Notes des comités parlementaires : Communication de l’information et mise en œuvre de mesures de réduction de la menace par le SCRS
Enjeu
Suite à l’annonce faite par le premier ministre en septembre 2023 que des agents du gouvernement de l’Inde étaient impliqués dans le meurtre de Hardeep Singh Nijjar, Sécurité publique Canada a activement cherché à collaborer avec le gouvernement de l’Inde sur les questions liées à la sécurité intérieure.
Réponse proposée
- Ce n’est un secret pour personne que le Canada a observé une hausse notable dans la complexité, la persistance et l’omniprésence des activités d’ingérence étrangère. Pour contrer cette menace en constante évolution, le gouvernement a pris des mesures pour protéger le Canada et les Canadiens en veillant à l’adoption rapide du projet de loi C-70, c.-à-d. la Loi sur la lutte contre l’ingérence étrangère.
- Cette initiative prévoyait notamment des modifications à la Loi sur le SCRS visant à accroître la capacité du SCRS à communiquer des informations de nature sensible sur les menaces pour la sécurité du Canada, et ce, auprès d’un plus grand groupe d’entités en dehors du gouvernement du Canada. Ces nouveaux pouvoirs permettraient ainsi au SCRS de transmettre plus fréquemment des informations à diverses parties prenantes de sorte à rendre la société globalement plus résiliente face aux menaces.

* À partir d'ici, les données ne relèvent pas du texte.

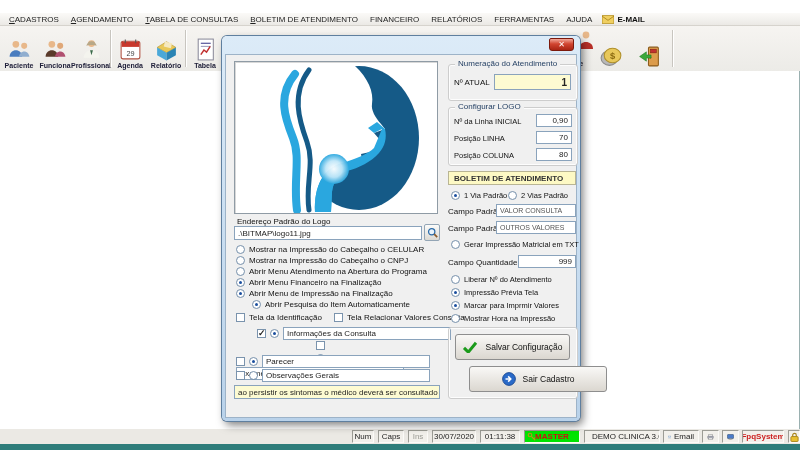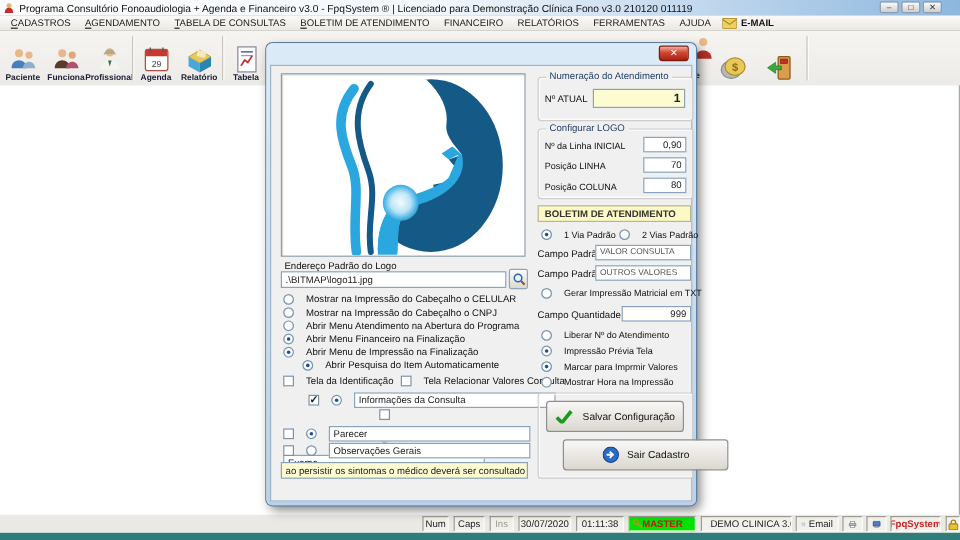--- a/index.html
+++ b/index.html
@@ -60,16 +60,6 @@
 
 <div id="app">
 
-  <div class="abs titlebar">
-    <svg class="app-ico" viewBox="0 0 10 10">
-        <circle cx="5" cy="3" r="2.3" fill="#e8b070"></circle>
-        <path d="M1 10c0-3.4 1.8-5 4-5s4 1.6 4 5z" fill="#c03030"></path>
-      </svg>
-    <span style="white-space:nowrap;">Programa Consultório Fonoaudiologia + Agenda e Financeiro v3.0 - FpqSystem ® | Licenciado para  Demonstração Clínica Fono v3.0 210120 011119</span>
-    <div class="win-btn" style="left:733px;">–</div>
-    <div class="win-btn" style="left:751px;">□</div>
-    <div class="win-btn" style="left:769px;">✕</div>
-  </div>
 
   <div class="abs menubar">
     <span class="mi u">CADASTROS</span>

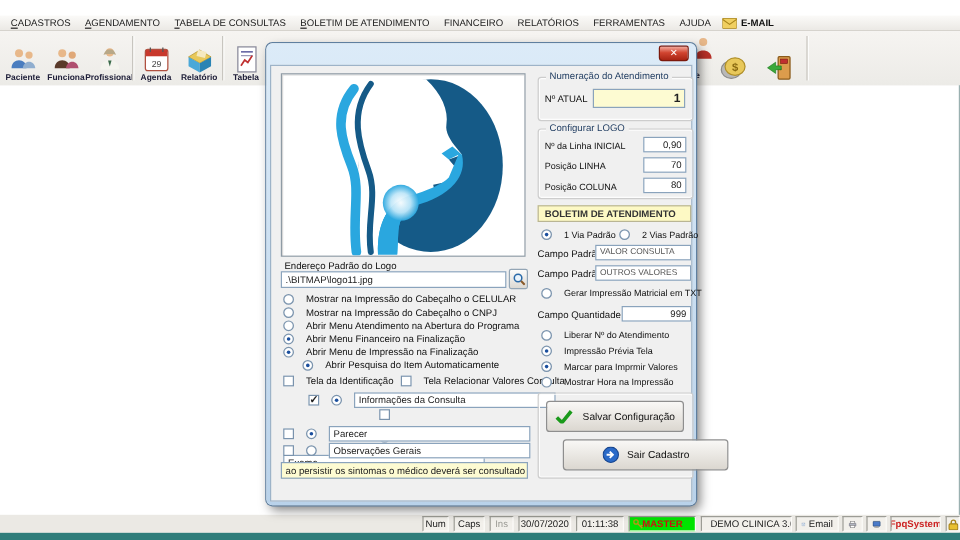--- a/index.html
+++ b/index.html
@@ -37,7 +37,7 @@
   .field{background:#fff;border:1px solid #8aa3bc;box-sizing:border-box;font-size:8px;color:#222;display:flex;align-items:center;padding:0 3px;white-space:nowrap;overflow:hidden;}
   .field.r{justify-content:flex-end;}
   .yellow{background:#fdfbd2;}
-  .optrow{position:absolute;display:flex;align-items:center;gap:10px;font-size:8px;color:#111;white-space:nowrap;}
+  .optrow{position:absolute;display:flex;align-items:center;gap:4px;font-size:8px;color:#111;white-space:nowrap;}
   .optrow.sm{font-size:7.5px;}
   .radio{width:9px;height:9px;border-radius:50%;background:radial-gradient(#fff 55%,#dfe8f0);border:1px solid #7a93ad;box-sizing:border-box;position:relative;flex:none;}
   .radio.sel::after{content:"";position:absolute;left:2px;top:2px;width:3px;height:3px;border-radius:50%;background:#1b4f9e;}

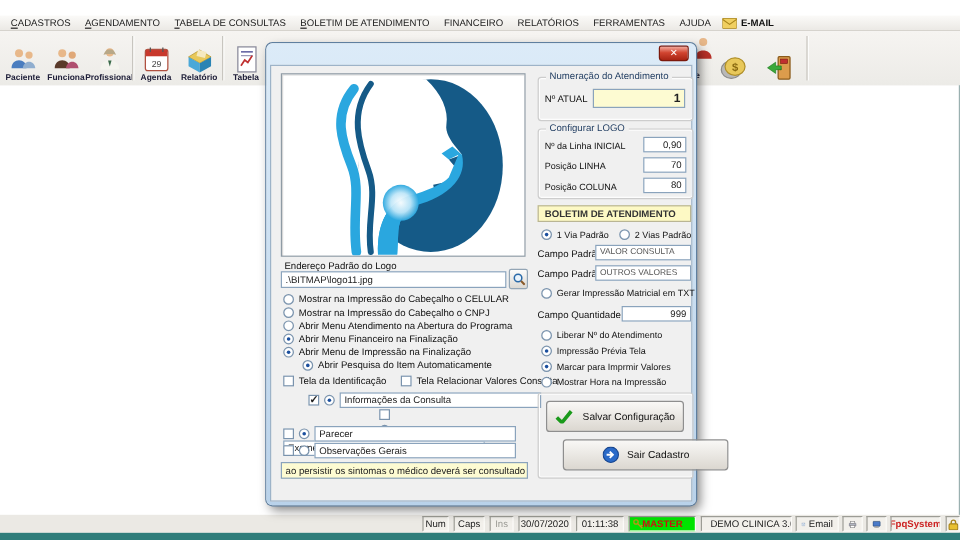--- a/index.html
+++ b/index.html
@@ -280,7 +280,7 @@
           <span class="radio sel"></span>
           <span>1 Via Padrão</span>
         </div>
-      <div class="optrow sm" style="left:290px;top:136px;">
+      <div class="optrow sm" style="left:282px;top:136px;">
           <span class="radio"></span>
           <span>2 Vias Padrão</span>
         </div>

- Ces changements comprennent notamment des limites strictes quant à la divulgation de renseignements personnels sur des citoyens canadiens, des résidents permanents ou toute autre personne se trouvant au Canada, de même que le nom d’entités ou de sociétés canadiennes sans devoir obtenir d’autres autorisations.
- Soyons clairs : ces nouveaux pouvoirs liés à la communication d’informations ne viennent pas remplacer le mandat du SCRS en ce qui a trait à la réduction des menaces, qui vise à atténuer des menaces précises pour la sécurité nationale du Canada.
- Le seuil à atteindre avant de pouvoir communiquer des renseignements dans le cadre d’une mesure de réduction de la menace est très élevé. Le SCRS doit avoir un motif raisonnable de croire qu’une menace existe bel et bien et que la mesure proposée viendra atténuer cette menace. Le SCRS doit également tenir compte de la nécessité de protéger ses sources et ses méthodes très sensibles au moment de déterminer les informations à communiquer.
- Le gouvernement continuera de veiller à assurer l’équilibre entre la communication efficace, crédible et transparente de l’information et l’importance de protéger les informations particulièrement sensibles.
Contexte
Le 17 octobre 2024, la CBC a publié un article concernant le rapport du Comité des parlementaires sur la sécurité nationale et le renseignement, dans lequel plusieurs parlementaires ont été accusés de prendre part à des activités d’ingérence étrangère. L’article mentionne notamment le témoignage offert par le premier ministre dans le cadre de l’Enquête publique sur l’ingérence étrangère, au cours duquel il a indiqué disposer du nom de plusieurs parlementaires et candidats du Parti conservateur du Canada qui auraient pris part à des activités d’ingérence étrangère, en plus de critiquer le chef du Parti conservateur du Canada, Pierre Poilievre, de son refus d’obtenir l’habilitation de sécurité nécessaire pour accéder aux informations.
Cela a mené à une discussion sur les autres moyens auxquels le SCRS pourrait faire appel pour informer M. Poilievre, y compris une mesure de réduction de la menace et les nouveaux pouvoirs permettant de communiquer certaines informations grâce au projet de loi C-70.